0.276. Deterministic Pushdown Automata¶

0.276.1. Deterministic Pushdown Automata¶

Definition: A PDA \(M = (Q, \Sigma, \Gamma, \delta, q_0, z, F)\) is deterministic if for every \(q \in Q\), \(a \in \Sigma \cup \{\lambda\}\), \(b \in \Gamma\):

1. \(\delta(q, a, b)\) contains at most one element

2. if \(\delta(q, \lambda, b)\) is not empty, then \(\delta(q, c, b)\) must be empty for every \(c \in \Sigma\).

Definition: \(L\) is a deterministic context-free language (DCFL) if and only if there exists a deterministic PDA \(M\) such that \(L = L(M)\).

Example

The language \(L = \{a^nb^n | n \ge 0\}\) is a deterministic CFL.

Proof: The PDA \(M = (\{q_0, q_1, q_2\}, \{a, b\}, \{0, 1\}, \delta, q_0, 0, \{q_0\})\) with

\(\delta(q_0, a, 0) = \{(q_1, 10)\}\),
\(\delta(q_1, a, 1) = \{(q_1, 11)\}\),
\(\delta(q_1, b, 1) = \{(q_2, \lambda)\}\),
\(\delta(q_2, b, 1) = \{(q_2, \lambda)\}\),
\(\delta(q_2, \lambda, 0) = \{(q_0, \lambda)\}\)

accepts the given language. It satisfies the conditions for being deterministic.

Note that this machine DOES have \(\lambda\) transitions. The key point is that there is still only one choice (because of what is sitting on the top of the stack). In that sense, it is not merely a “free ride” transition.

Example

Our previous PDA for \(\{ww^R | w\in{\Sigma}^{+}\}, \Sigma = \{a, b\}\) is nondeterministic.

It contains these transitions:

\(\delta(q_0, a, a) = \{(q_0, aa)\}\)

\(\delta(q_0, \lambda, a) = \{(q_1, a)\}\)

This violates our conditions for determinism. (Do you see why?)

Now, this fact that we have a PDA that is not deterministic certainly does not prove that \(\{ww^R | w\in{\Sigma}^{+}\}, \Sigma = \{a, b\}\) is not a deterministic CFL.
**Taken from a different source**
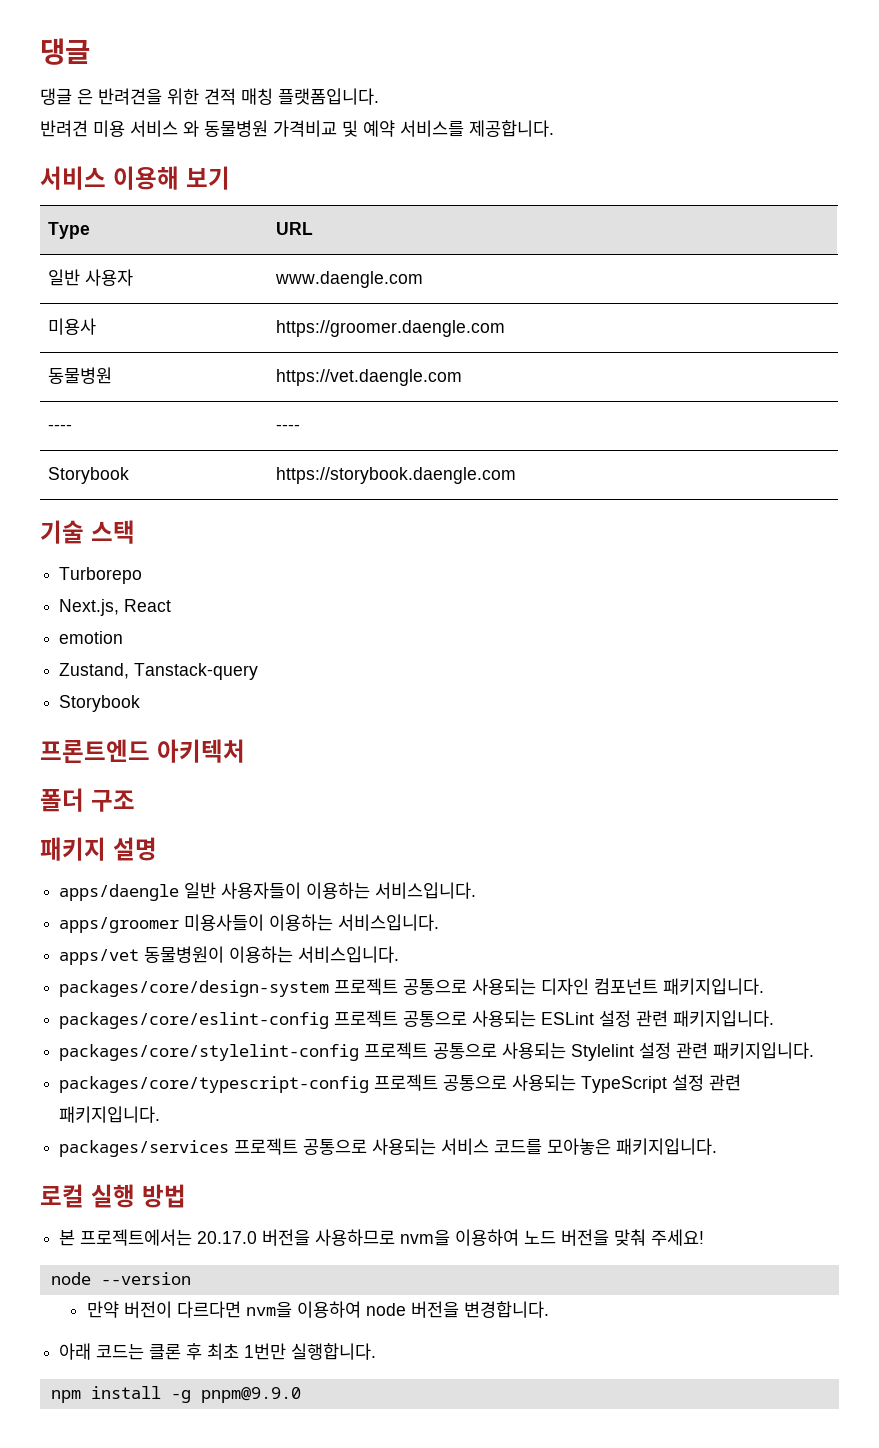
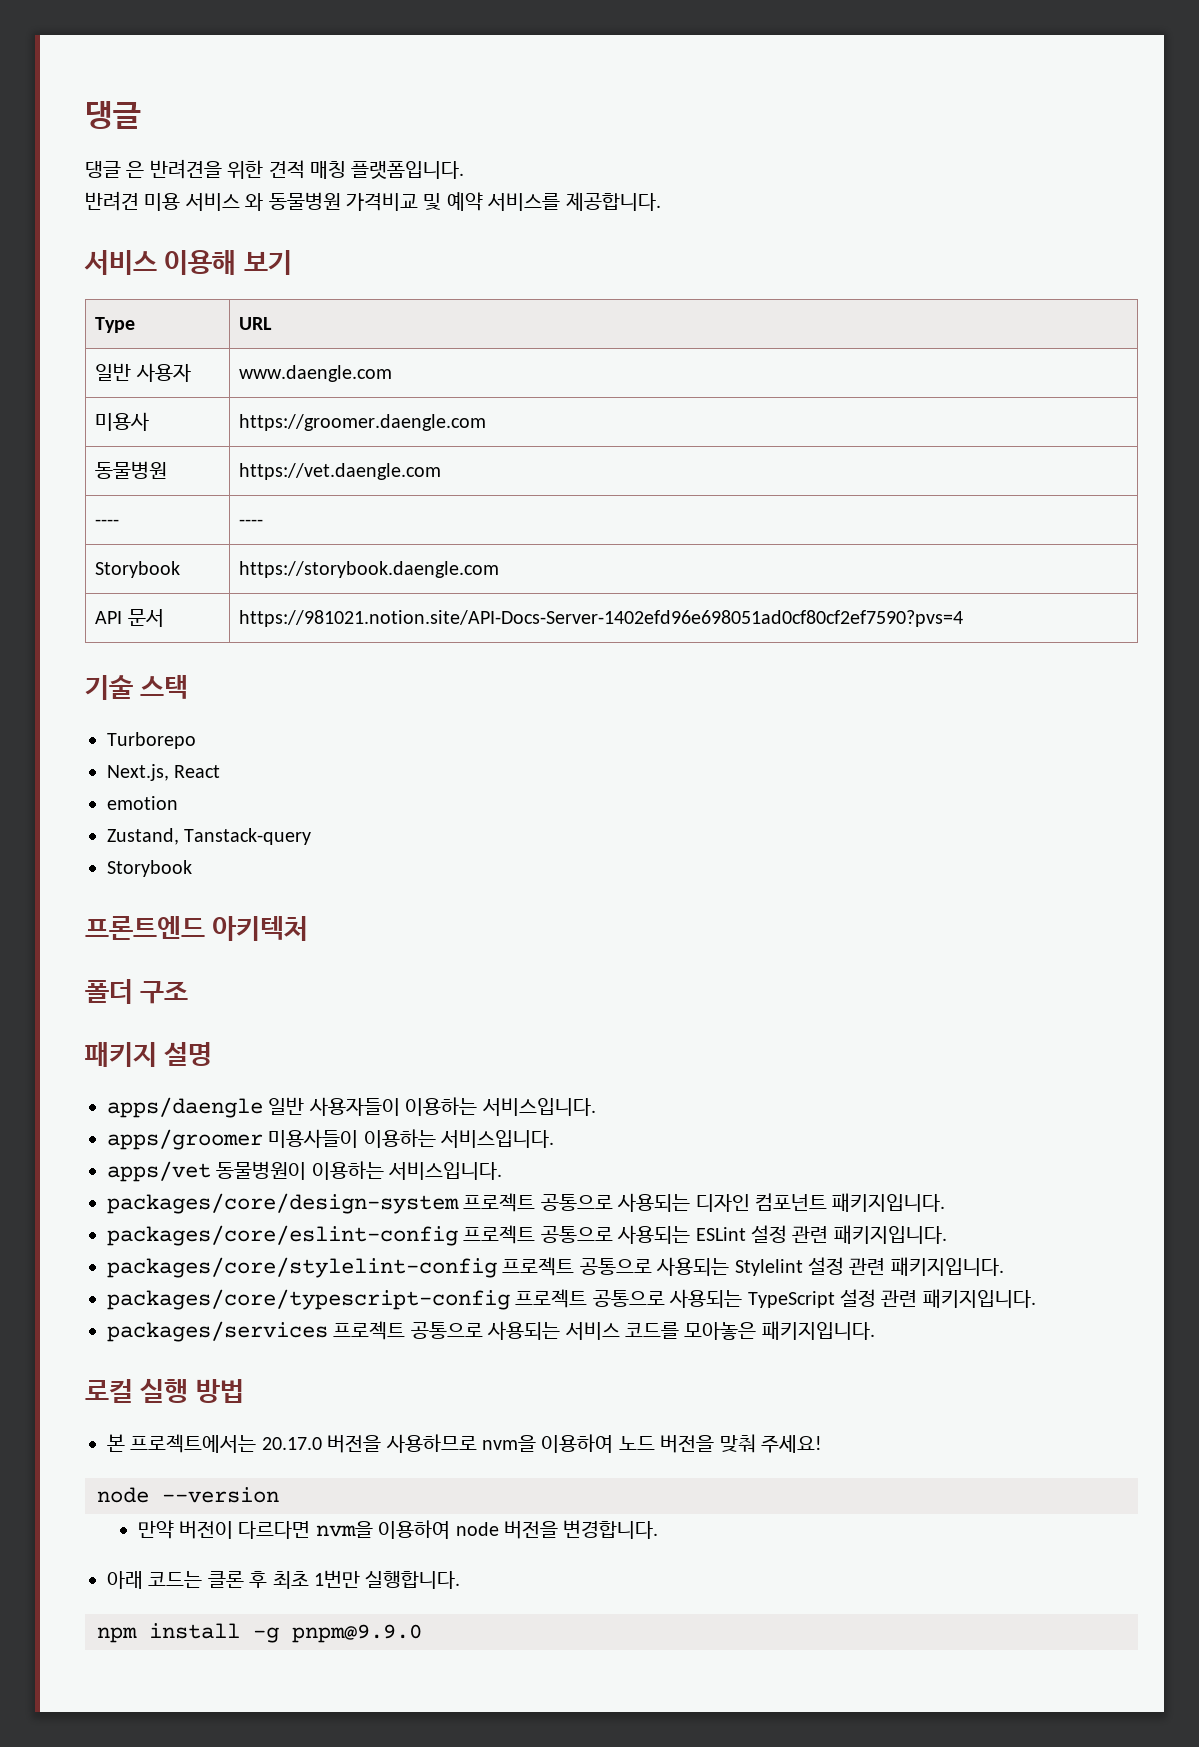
+ API 문서 | https://981021.notion.site/API-Docs-Server-1402efd96e698051ad0cf80cf2ef7590?pvs=4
But, there are CFL’s that are not deterministic. And we will see that this is one of them. This makes intuitive sense. How can we, deterministically, know when to switch from \(w\) to \(w^R\) when scanning from left to right through the input?

Example:

\(L = \{a^nb^n|n \ge 1\} \cup \{a^nb^{2n}| n\ge 1\}\) is a CFL and not a DCFL.
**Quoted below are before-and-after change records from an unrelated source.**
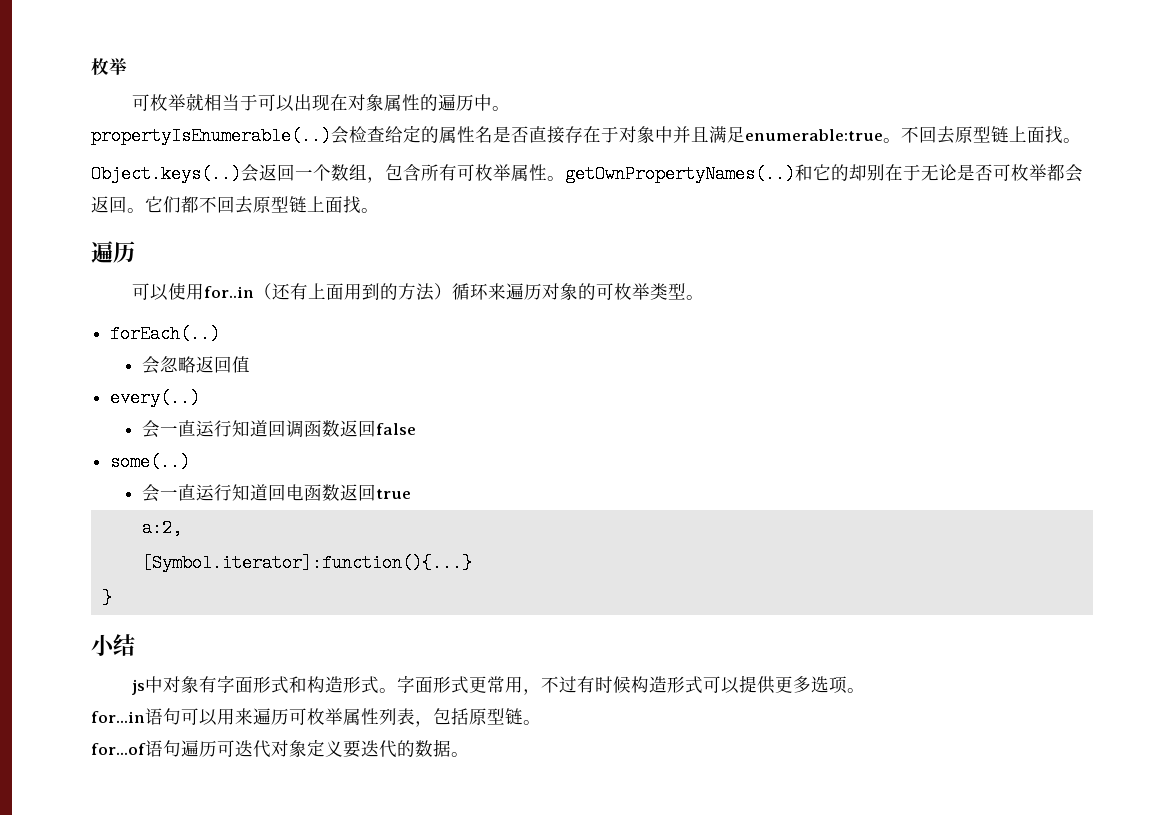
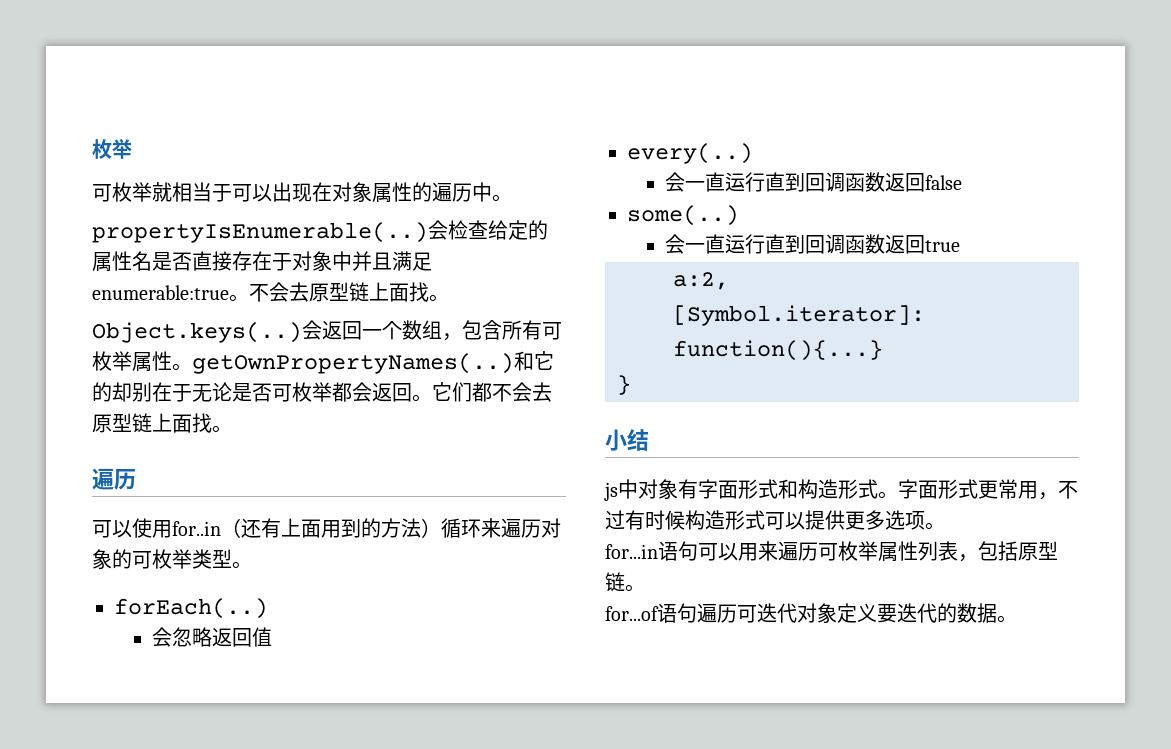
- 会检查给定的属性名是否直接存在于对象中并且满足enumerable:true。不回去原型链上面找。
+ 会检查给定的属性名是否直接存在于对象中并且满足enumerable:true。不会去原型链上面找。
- 它们都不回去原型链上面找。
+ 它们都不会去原型链上面找。
- 会一直运行知道回调函数返回false
+ 会一直运行直到回调函数返回false
- 会一直运行知道回电函数返回true
+ 会一直运行直到回调函数返回true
Obviously, both languages are CFL. And obviously, their union is CFL. But imagine how the “obvious” PDA works: The start state transitions to the “correct” machine to recognize a sting in either language. But how can we do this deterministically? We would need a completely different approach.

While that is not a proof that the language is not deterministic, here is one.

Theorem: \(L_1 \cup L_2\) is not a DCFL (because \(a^nb^nc^n\) is not a CFL).

Proof::

\(L = \{a^nb^n: n \ge 1\} \cup \{a^nb^{2n}: n \ge 1\}\)

It is easy to construct a NPDA for \(\{a^nb^n: n\ge 1\}\) and a NPDA for \(\{a^nb^{2n}: n \ge 1\}\). These two can be joined together by a new start state and \(\lambda\)-transitions to create a NPDA for L. Thus, L is CFL.

Now show \(L\) is not a DCFL. Assume that there is a deterministic PDA \(M\) such that \(L = L(M)\). We will construct a PDA that recognizes a language that is not a CFL and derive a contradiction.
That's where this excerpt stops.